### Assignment
The required output is the line containing "HOME DELIVERY AS" through the final line of the material below, printed exactly, with no other lines.

### Given entries
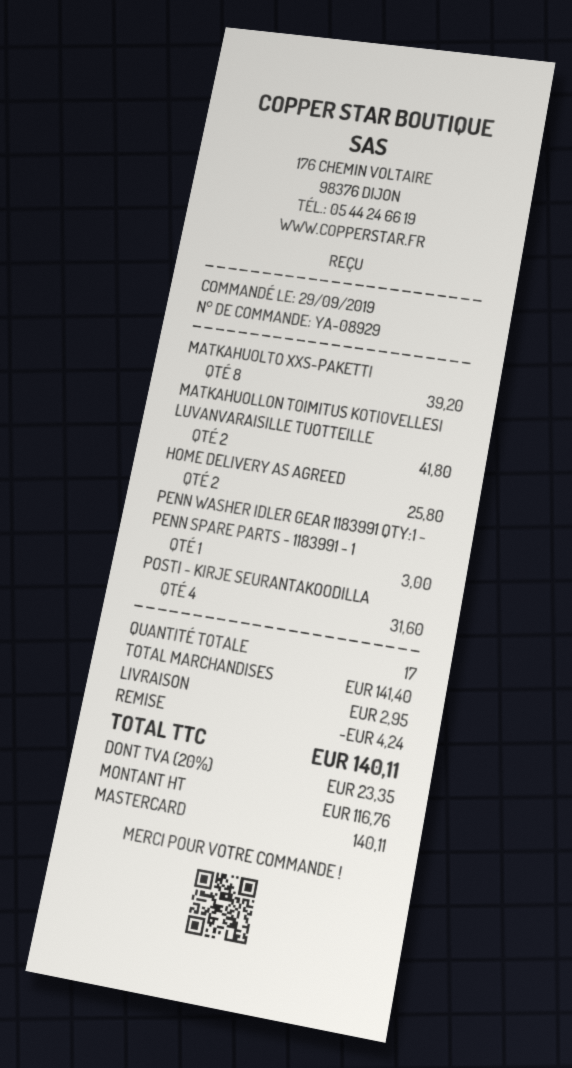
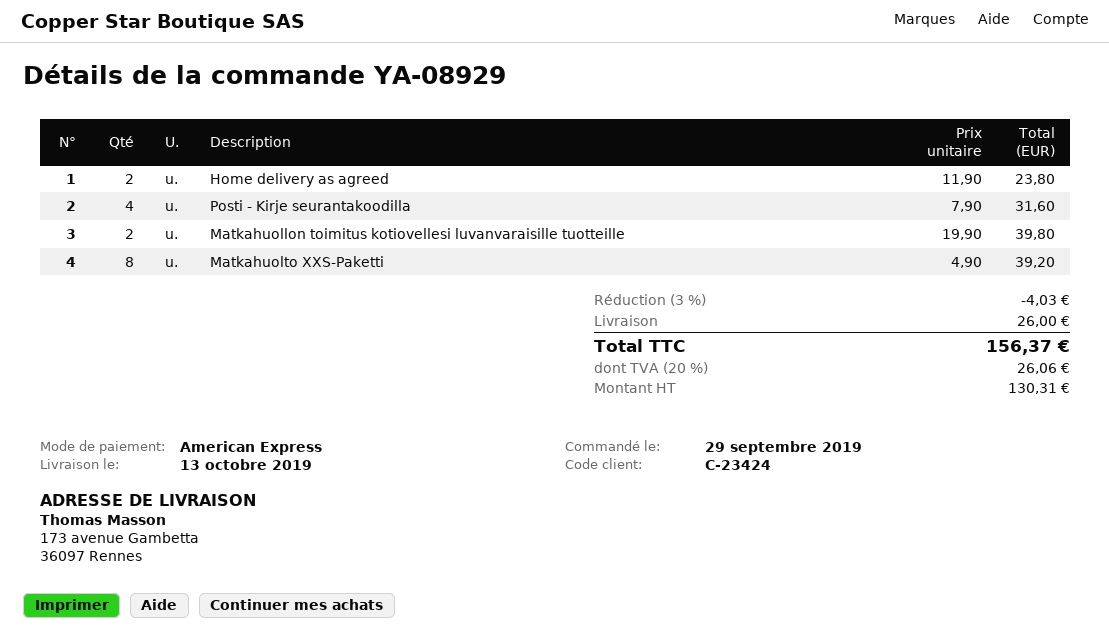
payment method: Mastercard -> American Express
MATKAHUOLLON TOIMITUS KOTIOVELLESI LUVANVARAISILLE TUOTTEILLE: 2 for 41.80 -> 2 for 39.80
HOME DELIVERY AS AGREED: 2 for 25.80 -> 2 for 23.80
PENN WASHER IDLER GEAR 1183991 QTY:1 - PENN SPARE PARTS - 1183991 - 1: 1 for 3.00 -> none
discount: 4.24 -> 4.03
shipping: 2.95 -> 26.00
net: 116.76 -> 130.31
tax: 20% = 23.35 -> 20% = 26.06
total: 140.11 -> 156.37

### Reply
HOME DELIVERY AS AGREED: 2 for 25.80 -> 2 for 23.80
PENN WASHER IDLER GEAR 1183991 QTY:1 - PENN SPARE PARTS - 1183991 - 1: 1 for 3.00 -> none
discount: 4.24 -> 4.03
shipping: 2.95 -> 26.00
net: 116.76 -> 130.31
tax: 20% = 23.35 -> 20% = 26.06
total: 140.11 -> 156.37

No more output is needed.